I'm guessing they're alarmed, because we're not dinosaurs; and like the dinosaurs, life will continue after the planet chooses to no longer sustain us.

 

39 minutes ago, dimreepr said:

That seems diametrically apposed to your OP; can we take it that you have learned from your mistake?

But it is not diametrically opposed. Perhaps a more precise way to title my OP would have been "Are climate scientists only speaking about the bad and dangerous things related to climate change, and so unnecessarily worrying people?", or "Are climate scientists making people worried by telling them about bad or dangerous things related to climate change when it is not necessary or helpful?", or "Are climate scientists unnecessarily communicating anxiety and fear?" Lo and behold from https://dictionary.cambridge.org:

alarmist

adjective

intentionally showing only the bad and dangerous things in a situation, and so worrying people

 

alarmist

noun

someone who makes people worried by telling them about bad or dangerous things when it is not necessary or helpful

 

alarmist

noun

a person who communicates anxiety and fear, esp. unnecessarily

 

Now you may not agree that climate scientists are unnecessarily communicating fear, but that is the question I put forth.

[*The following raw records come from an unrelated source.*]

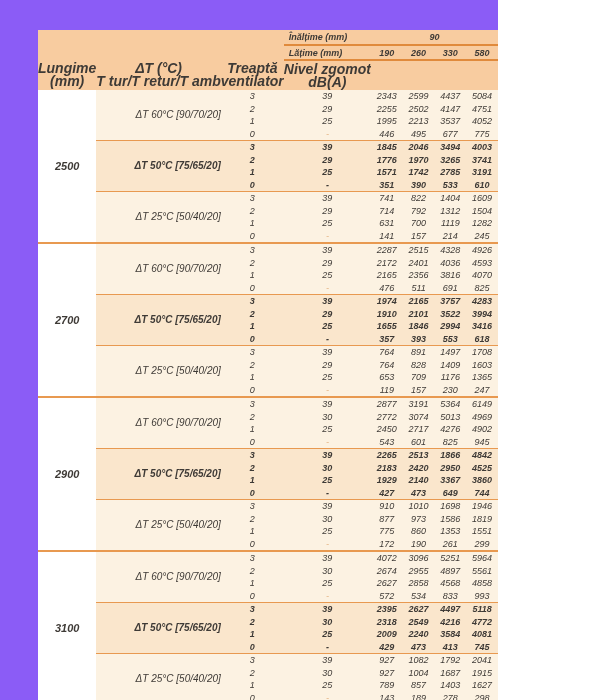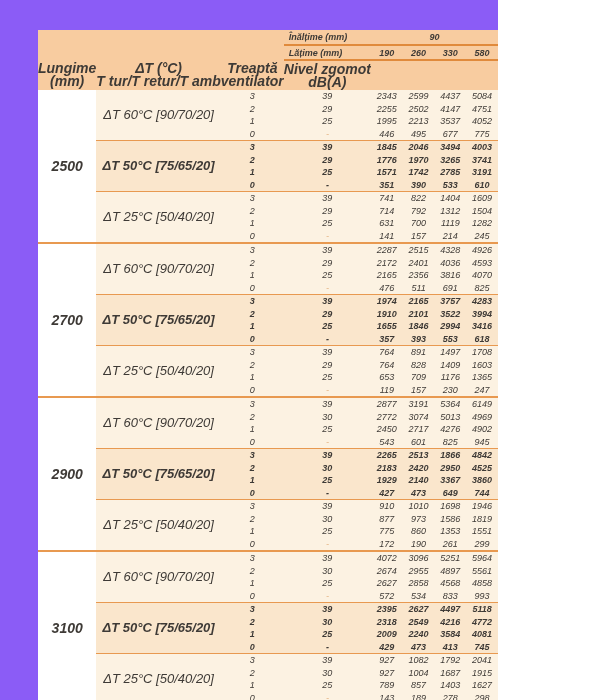--- a/index.html
+++ b/index.html
@@ -21,23 +21,23 @@
   
   tr.hrow td { background:#F8CCA0; height:15px; font-weight:bold; font-size:9px; }
   td.hblank { background:#F8CCA0; }
   td.hlabel { text-align:left; padding-left:5px; }
   td.hline { border-bottom:2px solid #E08A3C; }
   tr.hcols td { height:30px; }
   tr.hcols .l1, tr.hcols .l2 { display:block; line-height:13px; font-weight:bold; font-size:14px;text-align:center; }
   
   td.plain { background:#FCF2E2; font-weight:normal; }
   td.shade { background:#FAE6CC; font-weight:bold; }
-  td.lungime { background:#ffffff; font-weight:bold; font-size:14px; }
+  td.lungime { background:#ffffff; font-weight:bold; font-size:11px; }
   td.val, td.dt { height:12.5px; line-height:12.5px; }
-  td.dt { font-size:13px; }
+  td.dt { font-size:10px;text-align:right; }
   td.sec-end { border-bottom:1.5px solid #E89950; }
   td.grp-end { border-bottom:2px solid #E89950; }
   td.dash.plain { color:#D99A5E; }
 </style>
 </head>
 <body>
 
 <div class="sheet">
   <table class="spec">
     <colgroup>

Those definitions are completely consistent with my question, and intended meaning. Interestingly enough your clever, I admit, quip "I'm guessing they're alarmed, because we're not dinosaurs; and like the dinosaurs, life will continue after the planet chooses to no longer sustain us." has missed the point by twisting language, since the definition of alarmed does not imply that the state of being alarmed is unnecessary. Do you see how you have twisted language, but I have used it accurately?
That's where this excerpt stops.